Nach gefühlten weiteren 5 Minuten sehe ich sie, wie sie zu einem Tisch geführt werden. Er, ganz Kavalier der alten Schule, macht eine einladende Bewegung, um seiner Gatting zu signalisieren, dass er warten wird, bis sie Platz genommen hat. Ich will mir mein Schmunzeln nicht verkneifen, denn das passiert alles in einem zeitlupenartigen Tempo. Herrlich! Bevor sich Omi jedoch setzen kann, dringt offensichtlich die im Hintergrund laufende Musik an Opi's Hörgerät. Unvermittelt nimmt er ihre Hand, führt sie auf Kopfhöhe, beginnt seine Füße zu bewegen und seinen Mund zu einem Pfeifen zu formen. Die beiden Tanzen. Also ich meine, jeder der die beiden beobachtet, weiß dass es Tanzen sein soll. Für ein paar Sekunden sind wir staunend in diesem Moment gefangen. Der aufkommende Szenenapplaus ist mehr als berechtigt und ich muss erstmal tief durchatmen, bevor ich weiteressen kann...

Ich miete mich direkt gegenüber im, von Indern geführten, Budget Inn ein. Ohne rasistisch wirken zu wollen, vermeide ich es in der Regel, aufgrund von mehreren schlechten Erfahrungen, in von Indern geführten Motels zu nächtigen. Diesmal werde ich jedoch Lügen gestraft. Abgesehen von ein wenig Dreck auf dem Kopfkissen - ist wahrscheinlich nur einmal verwendet worden - macht die Bude einen recht sauberen Eindruck.
Offensichtlich hat der Besitzer gerade die Randsteinmarkierungen gestrichen oder die Billigfarbe hat sich in der Sonne verflüssigt.

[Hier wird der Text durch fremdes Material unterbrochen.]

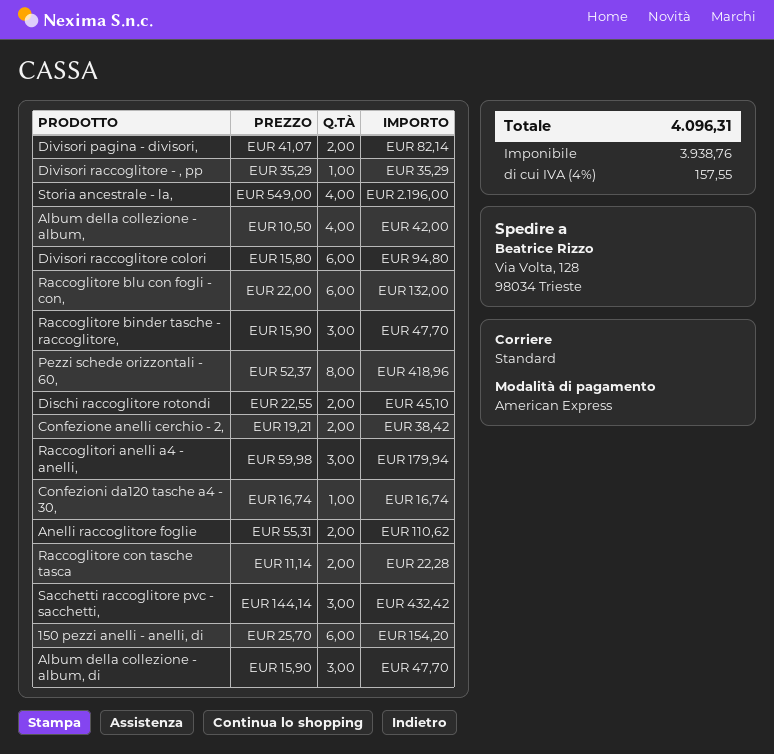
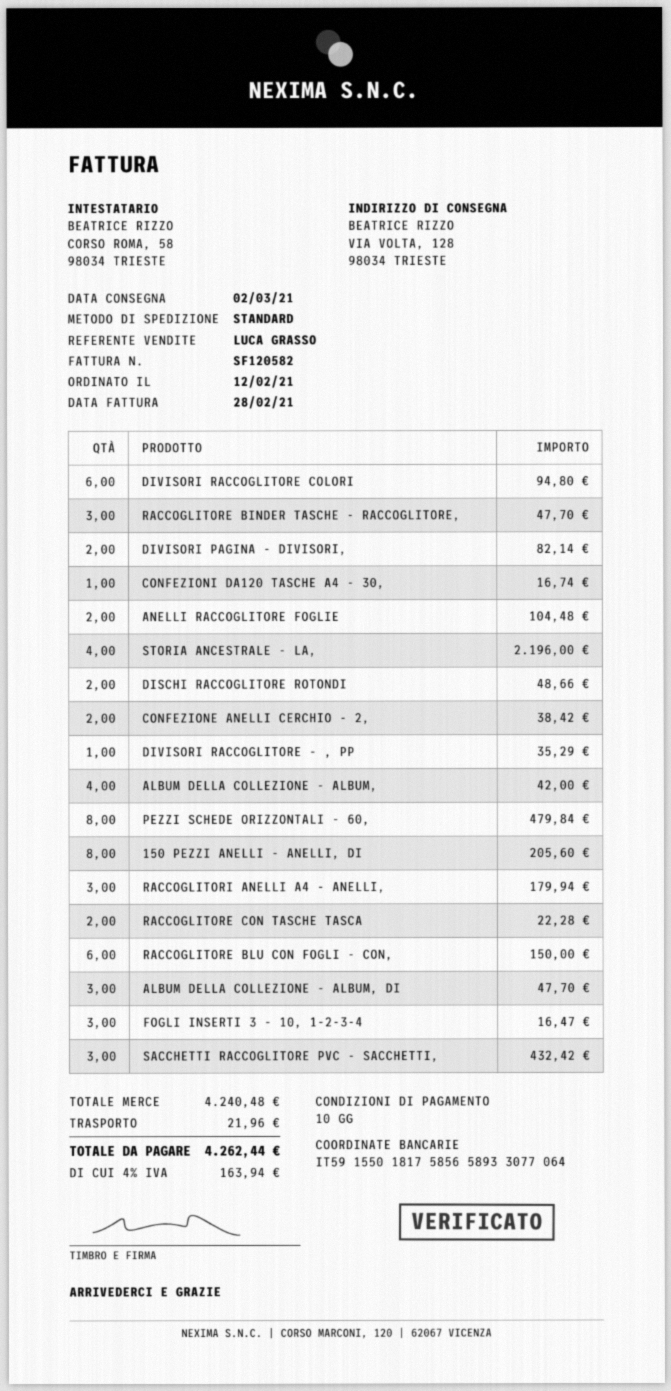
Raccoglitore blu con fogli - con,: 6 for 132.00 -> 6 for 150.00
Pezzi schede orizzontali - 60,: 8 for 418.96 -> 8 for 479.84
Dischi raccoglitore rotondi: 2 for 45.10 -> 2 for 48.66
Anelli raccoglitore foglie: 2 for 110.62 -> 2 for 104.48
150 pezzi anelli - anelli, di: 6 for 154.20 -> 8 for 205.60
FOGLI INSERTI 3 - 10, 1-2-3-4: none -> 3 for 16.47
shipping: none -> 21.96
tax: 4% = 157.55 -> 4% = 163.94
total: 4096.31 -> 4262.44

Jedenfalls hab ich nun einige weiße Abdrücke am Vorderrad, welche ich leider ein wenig am Flurteppich verteile, während ich mein Stahlross in's Zimmer wuchte. I'm sorry!

Tagesbilanz
97 km - 290 Höhenmeter
Unterwegs von 8:30 - 16:30 Uhr
Schnitt 19,3 km/Stunde
Wolkig mit sonnigen Abschnitten. Windstill.